Monday, January 22, 2024

Money Wisdom #516

The strange irony of the concept of ecology in Western history is that while "nature" precedes all human activity by billions of years, the ecological concept is invented many millennia after economic thought.  In other words, we perennial moderns have been thinking about the regulation of wealth vis-a-viz oikos (the household) since we first distorted our tongues to form words. But we only expanded this notion to include the earth and the cosmos, in an explicit and self conscious way, in the nineteenth century, with Haeckel's coining of the term. Of course, this is a very Eurocentric narrative. But it is precisely this narrative that both shapes and limits thinking ecologically today, in the corridors of power (as well as the living rooms of the disenfranchised). It is as if "we" invented the term the moment at which nature "itself" threatened to truly disappear from under our feet. We can only think "ecologically" as a consequence, when we let go of profoundly romantic notions of (mother) nature. Which is to say that the belated coining of the term ecology signals the realization that we in the so-called West were very late to think about the material and vital surrounds as anything other than the picturesque background of culturally foregrounded activity. Nevertheless, this very modern concept - describing the deep temporality of our given milieu - allows us to reorientate ourselves to the very same, hopefully with a less hubristic and narcissistic attitude.   

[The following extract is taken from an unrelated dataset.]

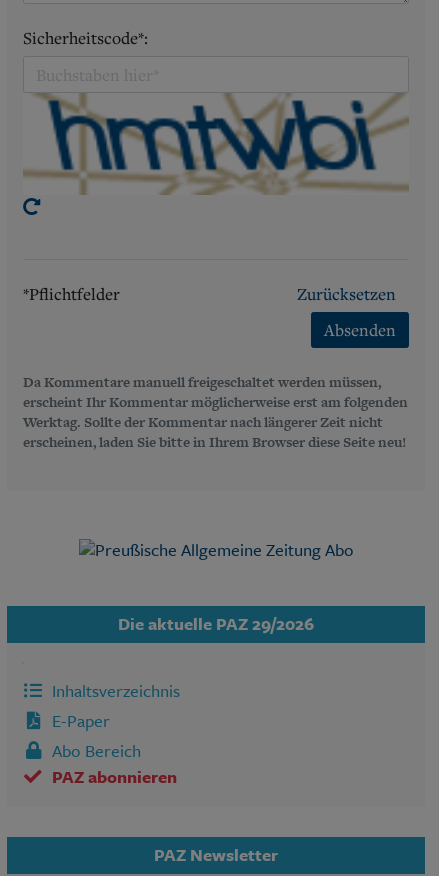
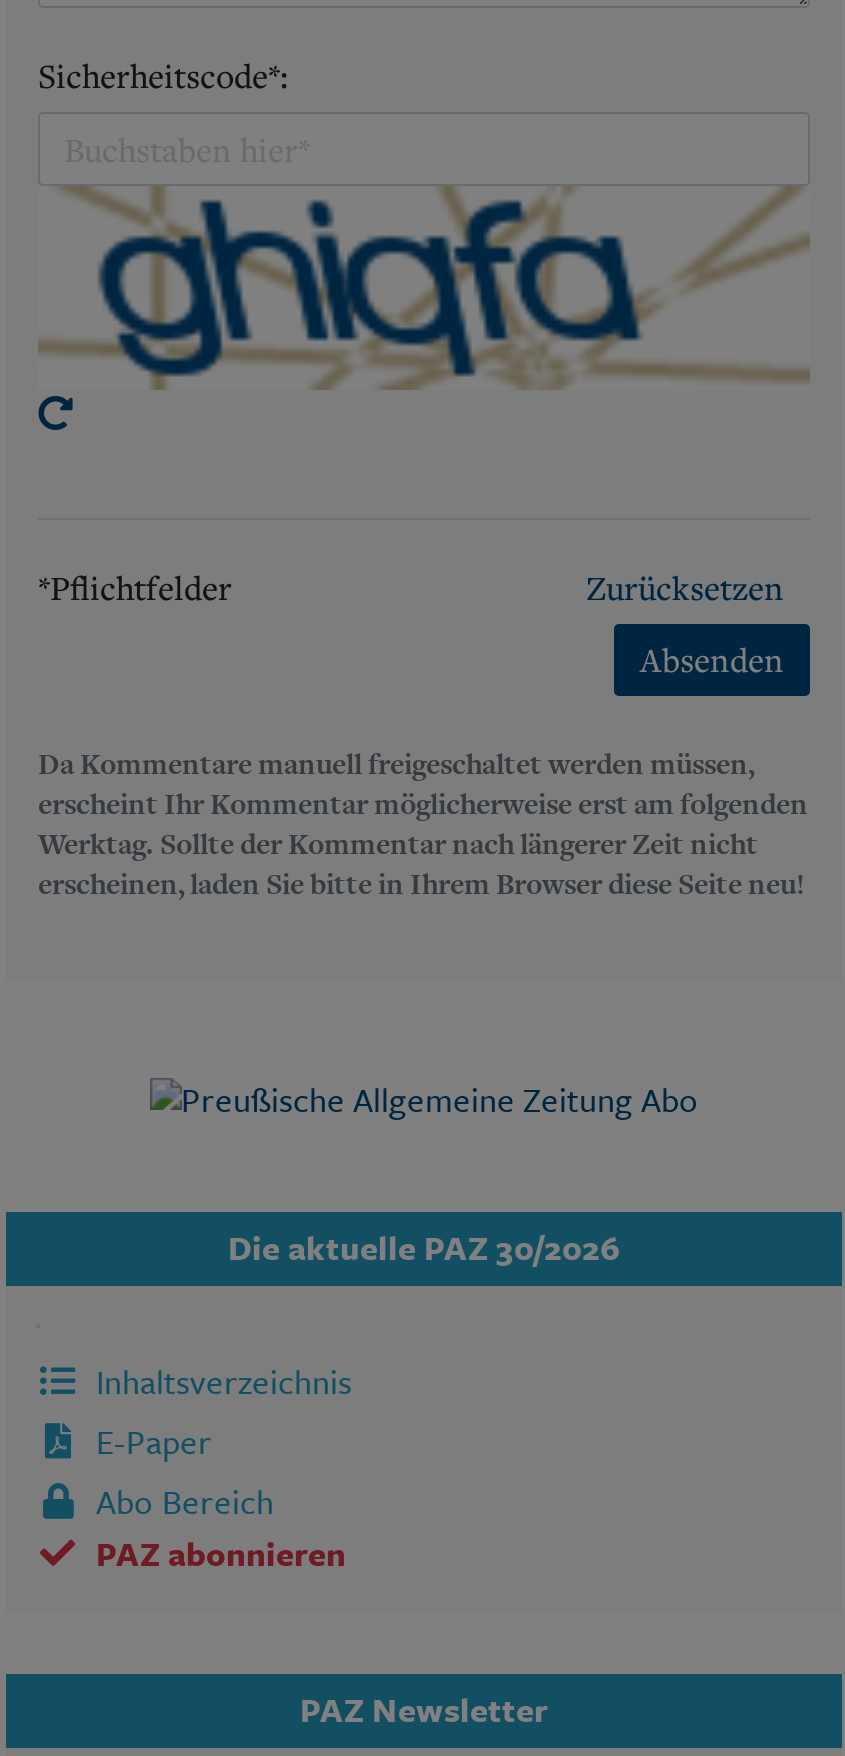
[47,99,377,188] [image] -> [88,198,744,378] [image]
[118,611,314,636] Die aktuelle PAZ 29/2026 -> [228,1223,620,1273] Die aktuelle PAZ 30/2026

Dominic Pettman Peak Libido (2021) p.15

Money Wisdom #515

..[N]ow, in our time, the problem of money has to be faced as a problem of consciousness, as a problem of the being of man in the universal world. It is more than just a psychological or social problem which one strives to correct in advance of attending to questions of the spirit. It has become the key to understanding the great purpose of human life and what, precisely, prevents us from participating in that great purpose. 

Because money is a problem that enters into the whole of human life, it cannot be dealt with in a piecemeal fashion on the level at which it presents itself - pragmatically, psychologically, or moralistically - anymore than one can escape from prison by visiting the prison psychologist or social worker and improving the conditions inside the prison walls.